Quality of Life (QOL) and clinical scales. Responses by 433 patients were used to generate the 59-question Functional Assessment of Multiple Sclerosis quality of life scale (Cella et al 1996). A factor analysis demonstrated that multiple sclerosis had independent effects on several important factors that impact patients’ lives.
Separate axes with little overlap included the following:
Neurologic and social function, fatigue, mood, and cognition are important components of clinical multiple sclerosis that are often more disabling than inability to walk. Because these factors do not correlate, different pathogenic mechanisms are likely. For example, difficulty walking could arise from damage to long tracts or oligodendroglia, and fatigue may be caused by inflammatory cytokines in the CNS. Different pathological causes may also vary in responses to drugs; they should all be evaluated in therapeutic trials.
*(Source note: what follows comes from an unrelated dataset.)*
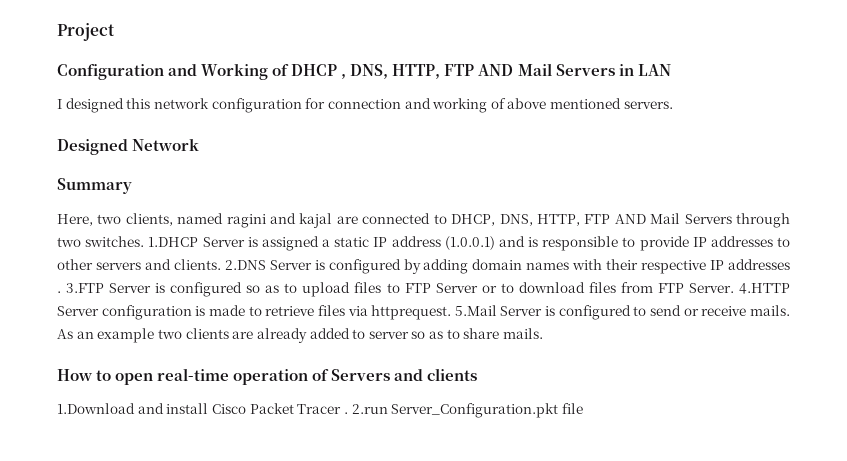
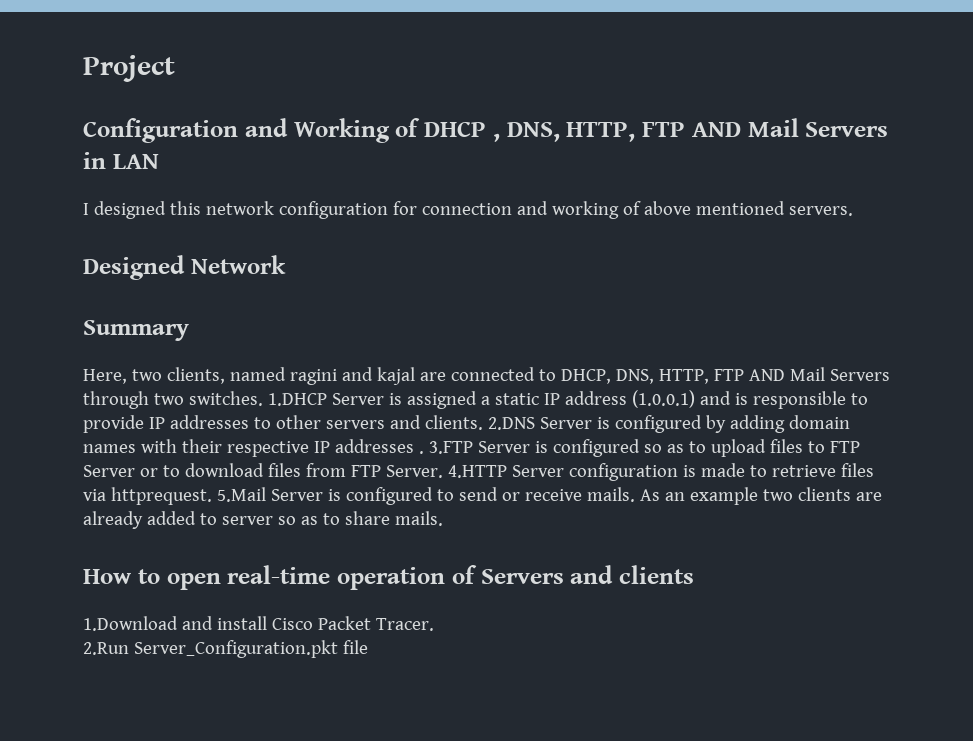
[297,404,388,414] Tracer . 2.run -> [375,618,434,631] [83,642,129,655] Tracer. // 2.Run

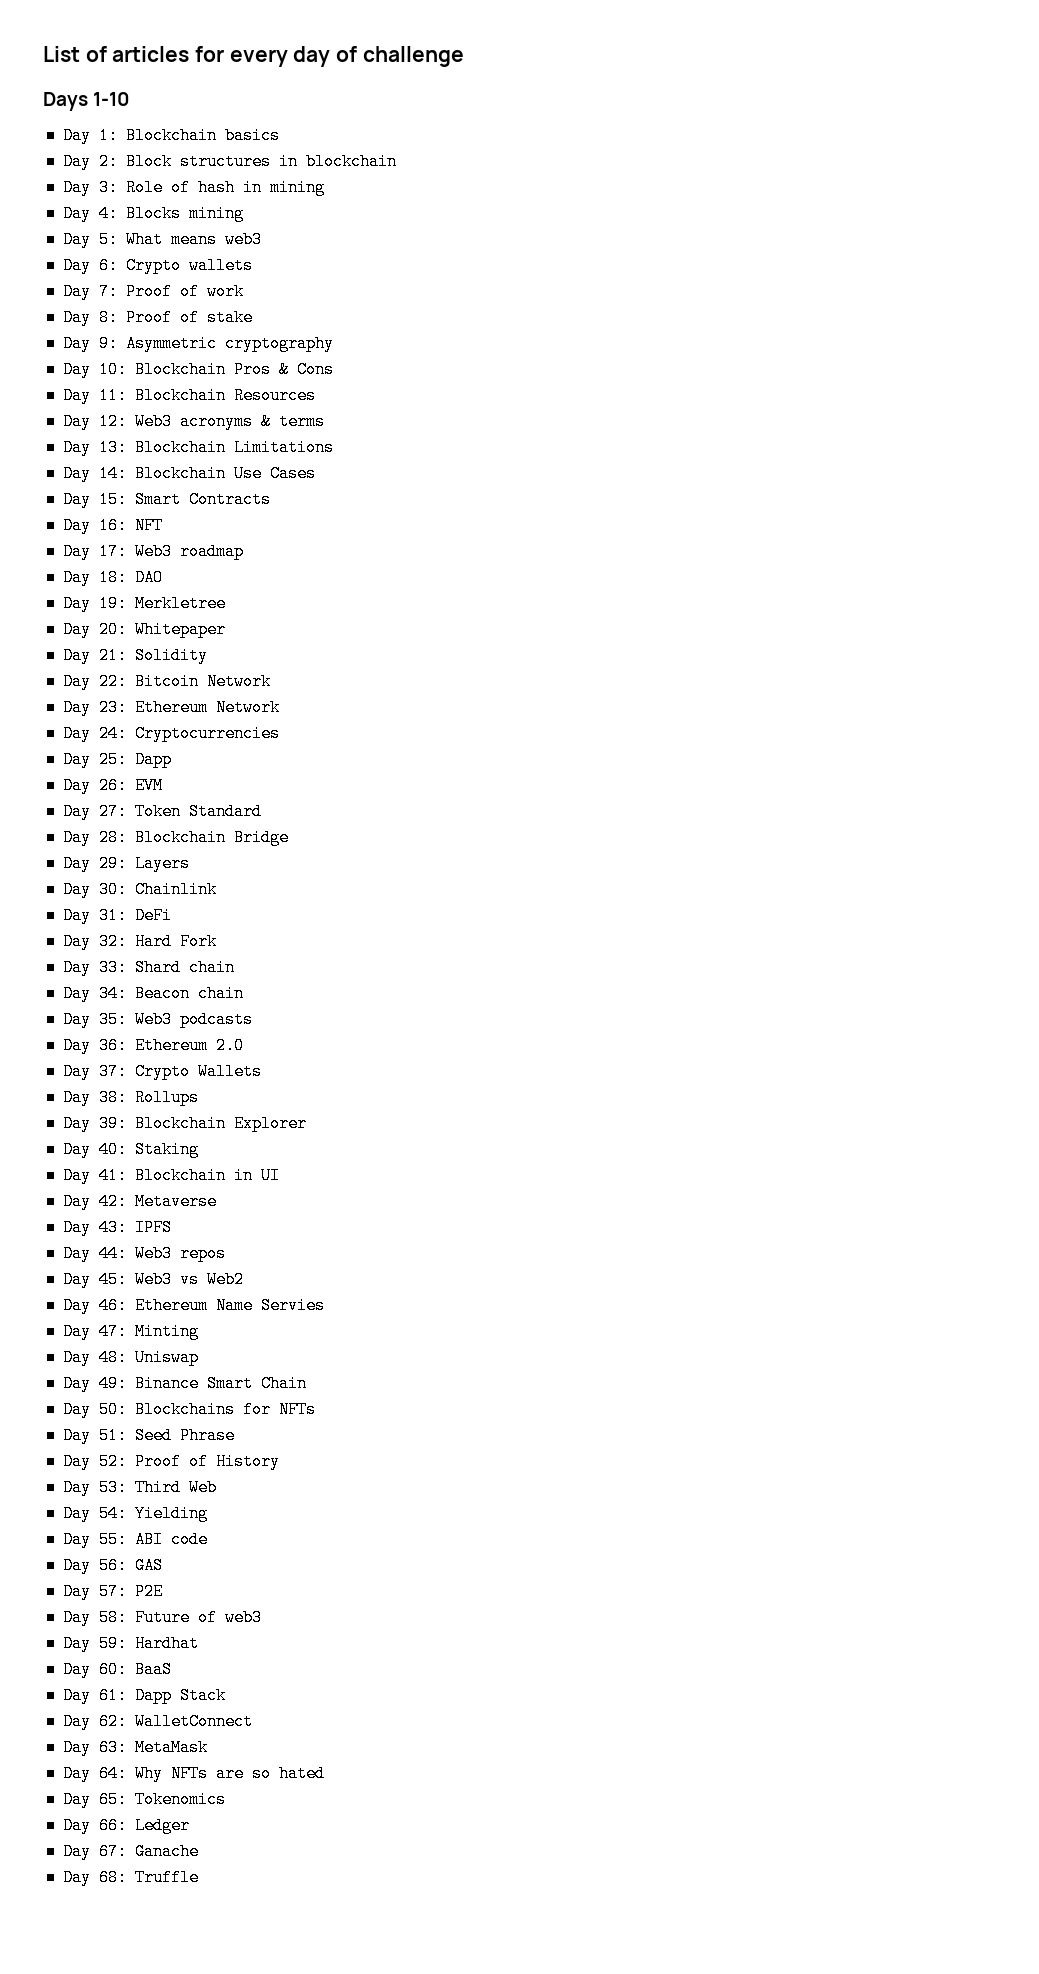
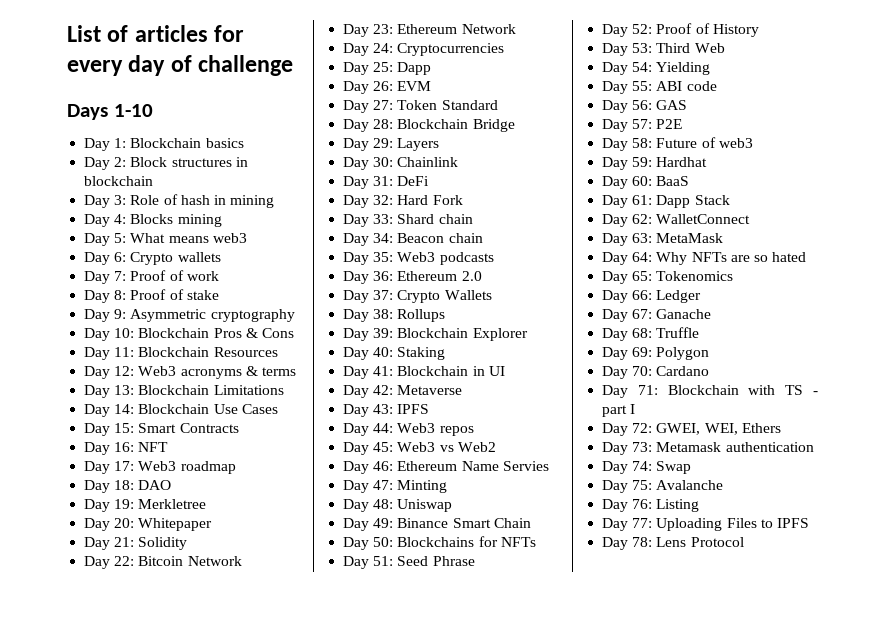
(199, 1877) none -> [602,347,710,360] [602,366,710,379] [602,385,818,398] [602,404,636,417] [602,423,781,436] [602,442,814,455] [602,461,692,474] [602,480,724,493] [602,499,700,512] [602,518,809,531] [602,537,744,550] // Day 69: Polygon // Day 70: Cardano // Day 71: Blockchain with TS - part I // Day 72: GWEI, WEI, Ethers // Day 73: Metamask authentication // Day 74: Swap // Day 75: Avalanche // Day 76: Listing // Day 77: Uploading Files to IPFS // Day 78: Lens Protocol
Patient-rated scales provide important information about independent factors that are missed when exams are limited to assessment of mobility. Telephone and self-administered scales correlate well (r=0.9) with physician exams.
The Kurtzke Extended Disability Status Score (EDSS) is a central clinical measure in most trials. It is based on the neurologic exam and ranges from 0 to 10, where 0 = normal, 4 = walks unaided for greater than 500 meters, 5 = walks unaided for greater than 100 meters, 6 = needs a cane to walk 100 meters, 7 = walks less than 20 meters with aid, 8 = perambulated in wheelchair, and 10 = death. Cognitive problems, fatigue, sexual function, job capabilities, and social factors do not weigh heavily in this scale. This scale is not linear, and transition between stages 4 and 6 is fastest.
The Multiple Sclerosis Functional Composite Scale (MSFC) evaluates motor function of legs and arms and cognition. It adds information to the Kurtzke Expanded Disability Status Score and was used in a phase 3 clinical trial of intramuscular IFN-beta-1a (Cohen et al 2001). Correlation between the Kurtzke scale and the Multiple Sclerosis Functional Composite scale is only r = -0.15.
The global Multiple Sclerosis Severity Scale (MSSS) combines disease duration with the Kurtzke score to combine rate and severity (Roxburgh et al 2005). Many of the patients who defined the MSSS were on therapy, so untreated progression rates are probably even higher than the table indicates.